Task brief: Look below for the lines from the one with "STALKER the Board" to the one with "total: 1754.77 -> 1766.78", and copy exactly those lines, both ends included.

Material provided:
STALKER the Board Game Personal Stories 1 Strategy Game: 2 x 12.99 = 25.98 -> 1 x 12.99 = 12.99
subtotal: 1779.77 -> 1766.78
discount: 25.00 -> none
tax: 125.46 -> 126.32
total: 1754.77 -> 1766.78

==

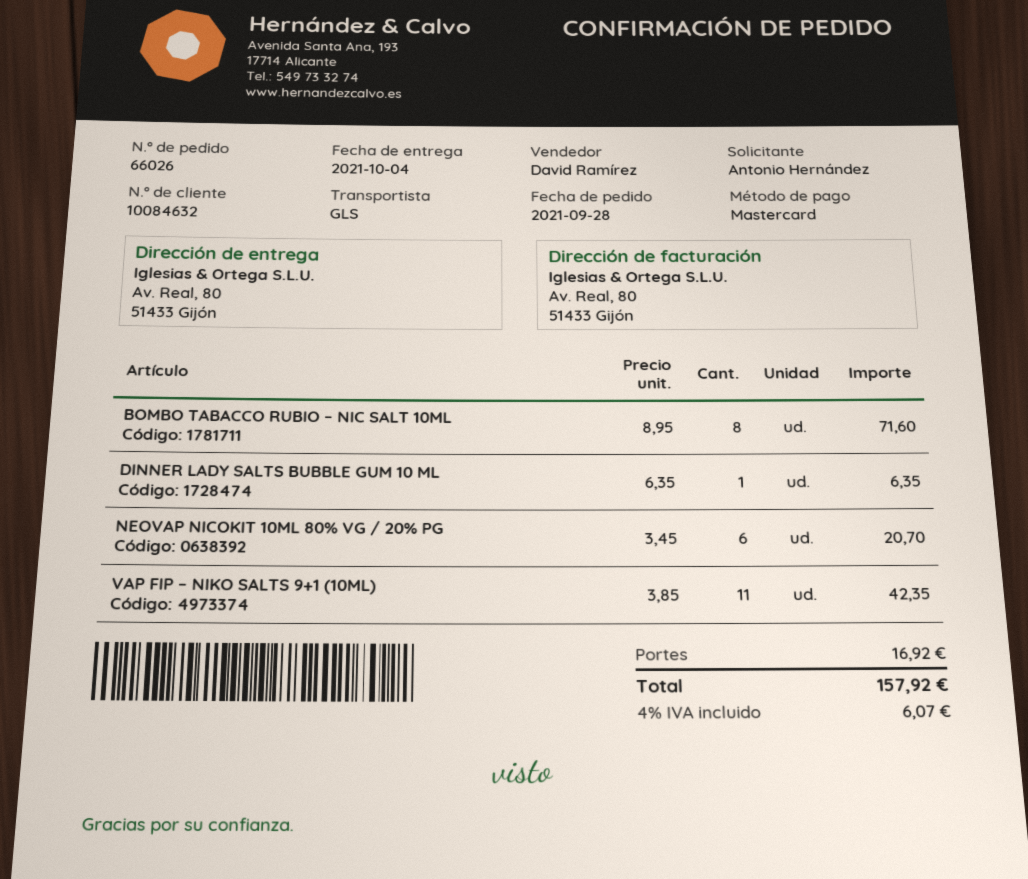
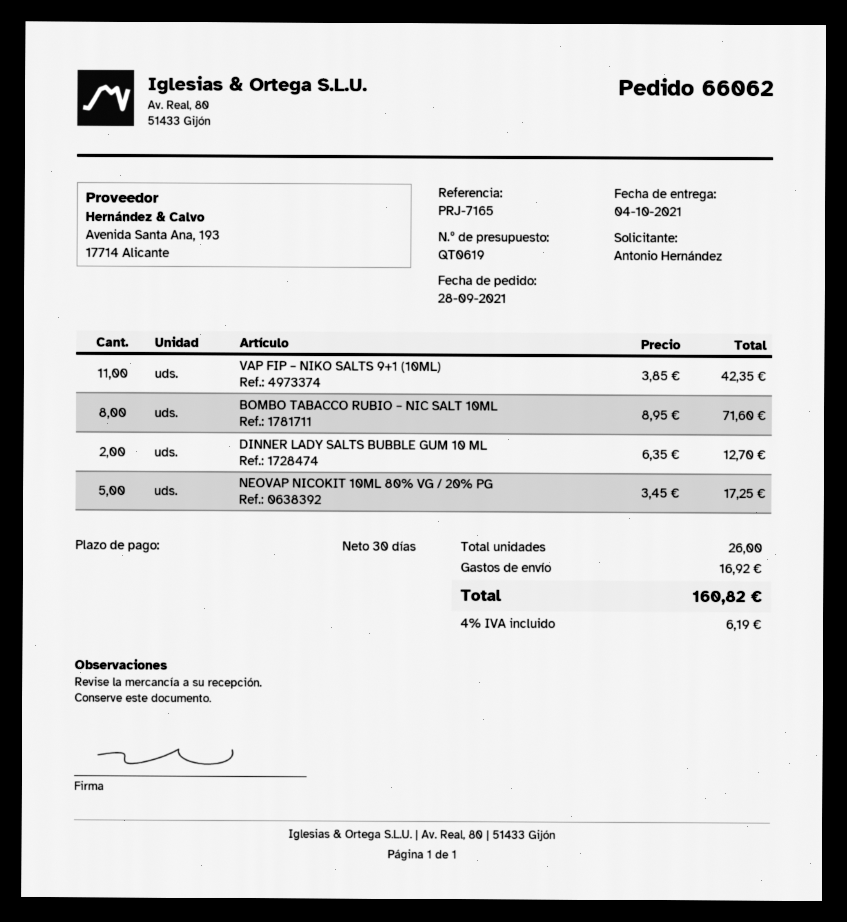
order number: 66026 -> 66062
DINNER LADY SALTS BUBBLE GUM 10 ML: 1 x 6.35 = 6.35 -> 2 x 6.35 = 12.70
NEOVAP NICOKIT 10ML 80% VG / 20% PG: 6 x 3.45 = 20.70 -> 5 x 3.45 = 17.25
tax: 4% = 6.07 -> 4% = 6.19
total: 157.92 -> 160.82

Written solution:
STALKER the Board Game Personal Stories 1 Strategy Game: 2 x 12.99 = 25.98 -> 1 x 12.99 = 12.99
subtotal: 1779.77 -> 1766.78
discount: 25.00 -> none
tax: 125.46 -> 126.32
total: 1754.77 -> 1766.78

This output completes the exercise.